_Exercise instructions_:
Nothing below is to be printed except the lines between the line holding "- deterministic VRF" and the line holding "resuming paused domains", inclusive, each exactly as it appears.

_Records provided_:

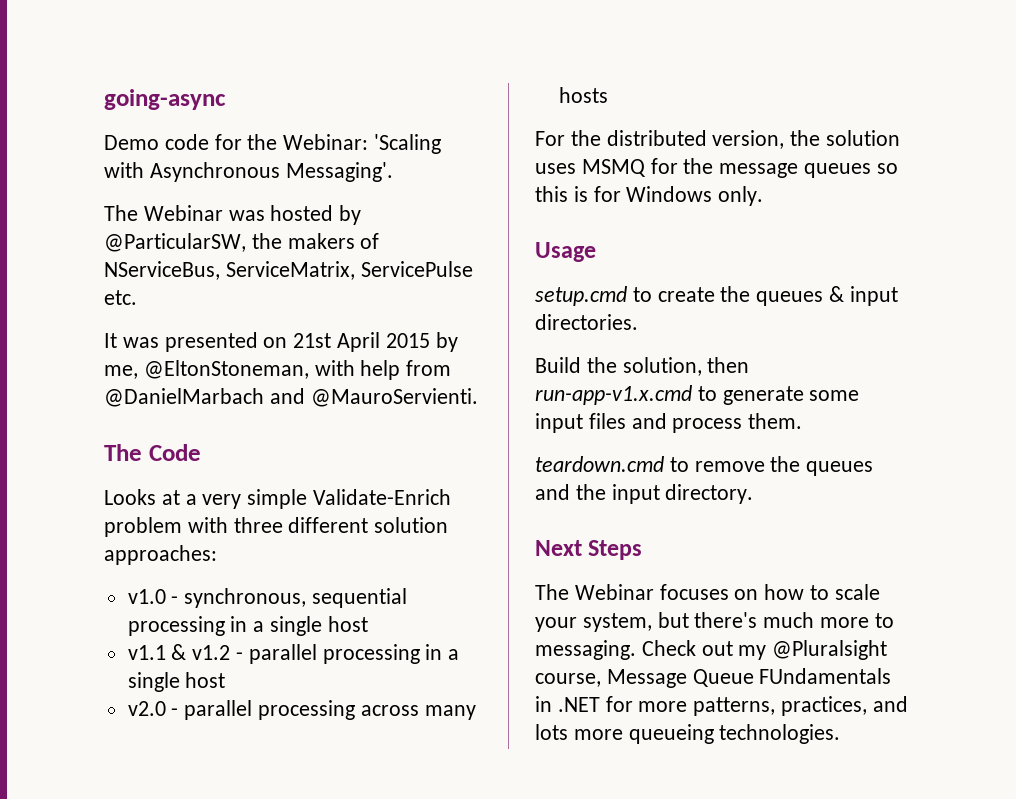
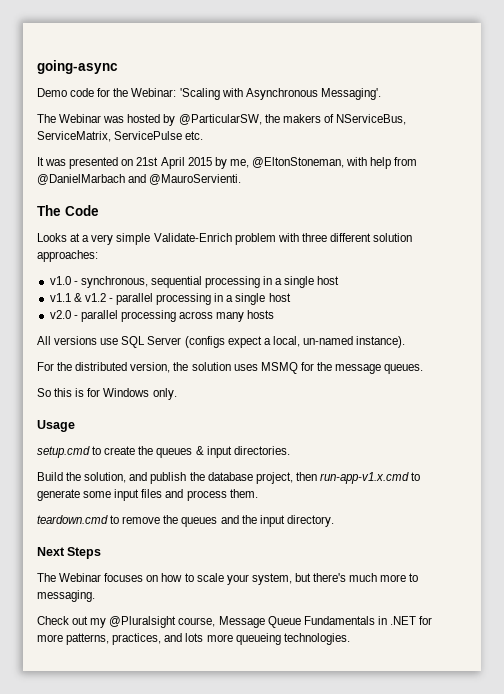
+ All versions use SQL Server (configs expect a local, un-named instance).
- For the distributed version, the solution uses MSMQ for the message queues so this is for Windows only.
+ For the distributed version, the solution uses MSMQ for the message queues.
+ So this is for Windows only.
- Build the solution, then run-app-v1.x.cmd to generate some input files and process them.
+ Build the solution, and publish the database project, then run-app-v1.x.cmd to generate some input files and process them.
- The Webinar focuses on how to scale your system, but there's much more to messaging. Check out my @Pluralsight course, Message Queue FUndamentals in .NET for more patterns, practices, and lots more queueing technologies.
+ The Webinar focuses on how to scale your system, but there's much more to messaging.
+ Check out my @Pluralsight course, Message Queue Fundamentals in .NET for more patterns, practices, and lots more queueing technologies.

...

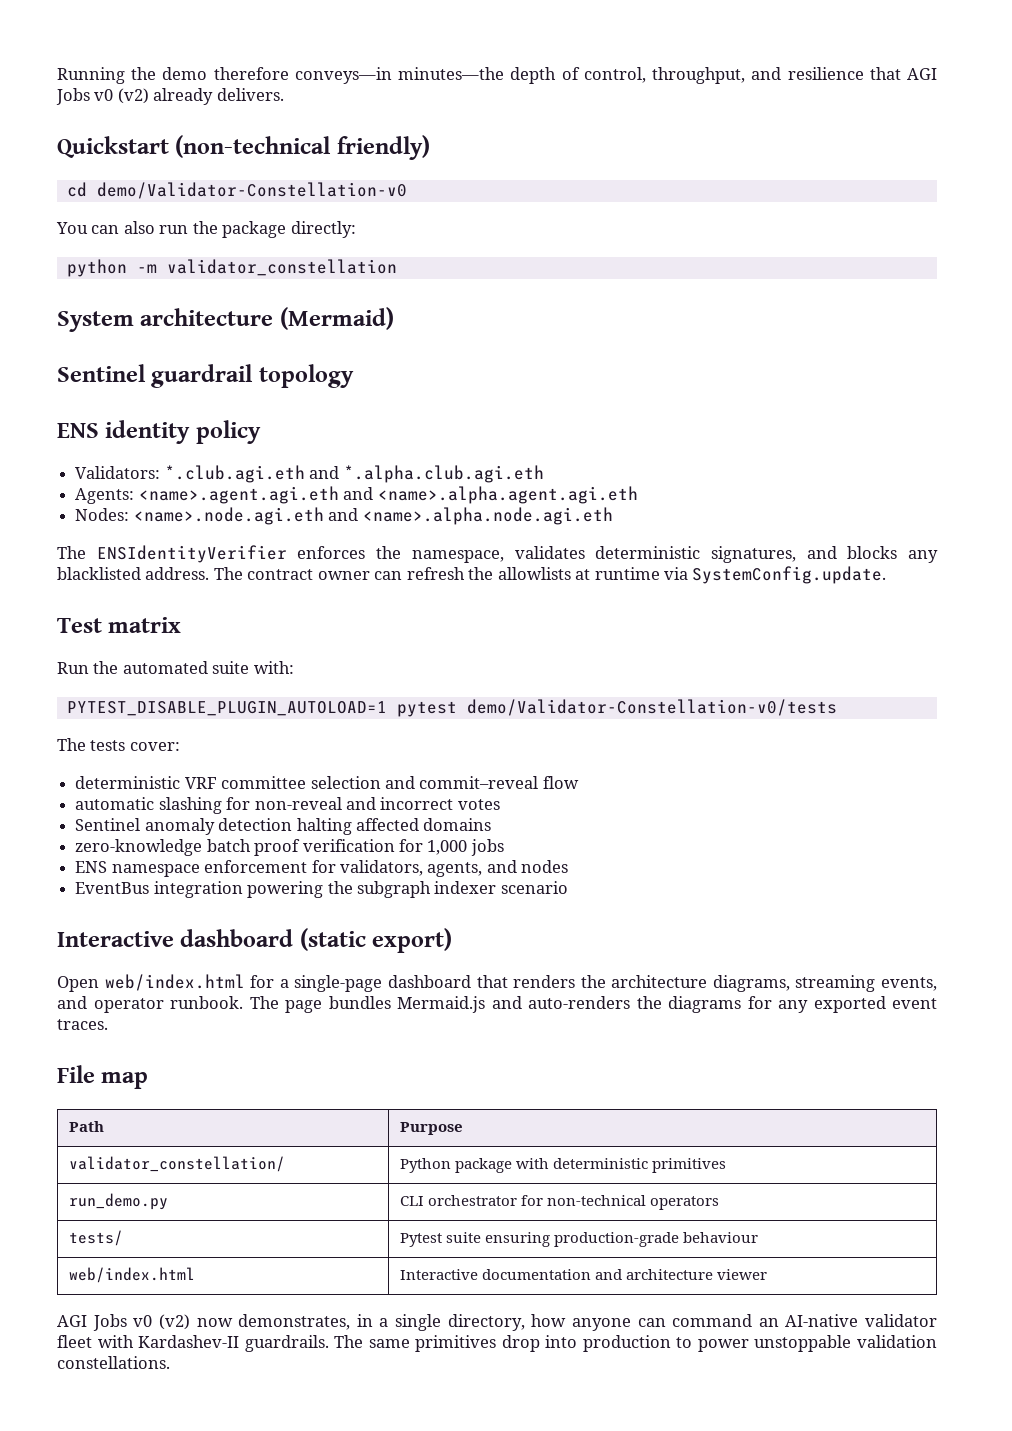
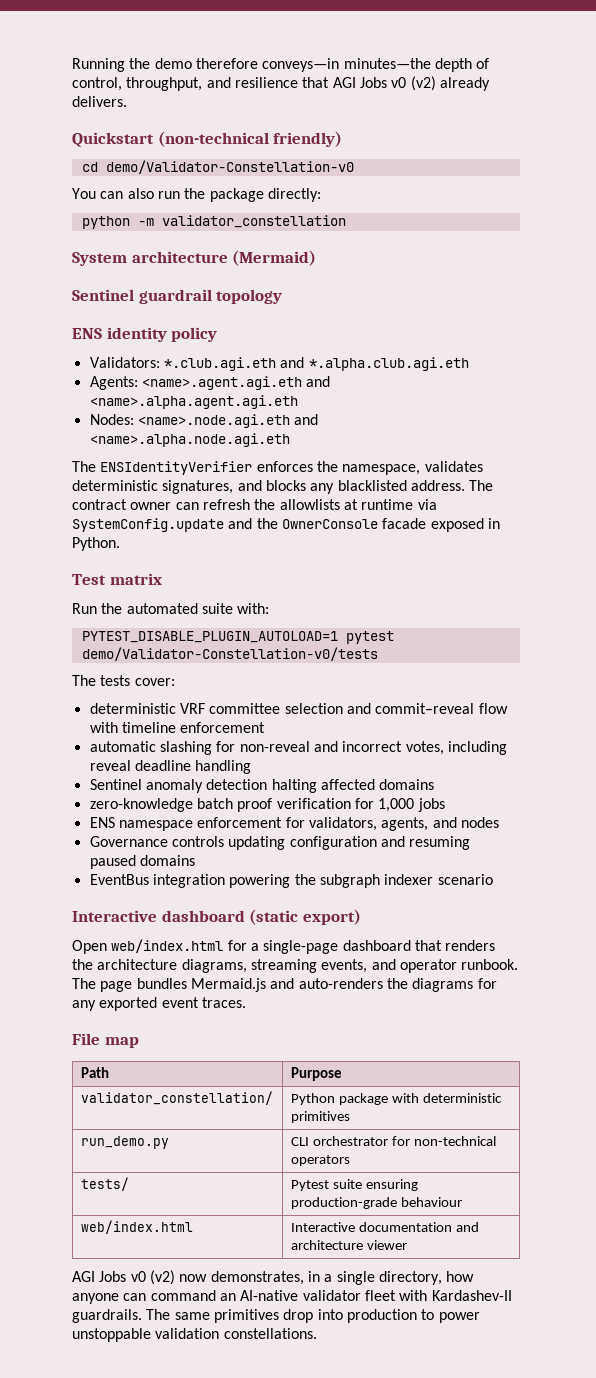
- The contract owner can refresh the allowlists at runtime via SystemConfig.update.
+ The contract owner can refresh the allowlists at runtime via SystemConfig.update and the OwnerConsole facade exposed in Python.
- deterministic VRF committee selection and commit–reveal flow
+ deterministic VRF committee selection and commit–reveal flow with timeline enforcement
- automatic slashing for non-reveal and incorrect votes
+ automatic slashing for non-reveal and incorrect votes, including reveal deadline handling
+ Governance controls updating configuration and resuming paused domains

_Answer section_:
- deterministic VRF committee selection and commit–reveal flow
+ deterministic VRF committee selection and commit–reveal flow with timeline enforcement
- automatic slashing for non-reveal and incorrect votes
+ automatic slashing for non-reveal and incorrect votes, including reveal deadline handling
+ Governance controls updating configuration and resuming paused domains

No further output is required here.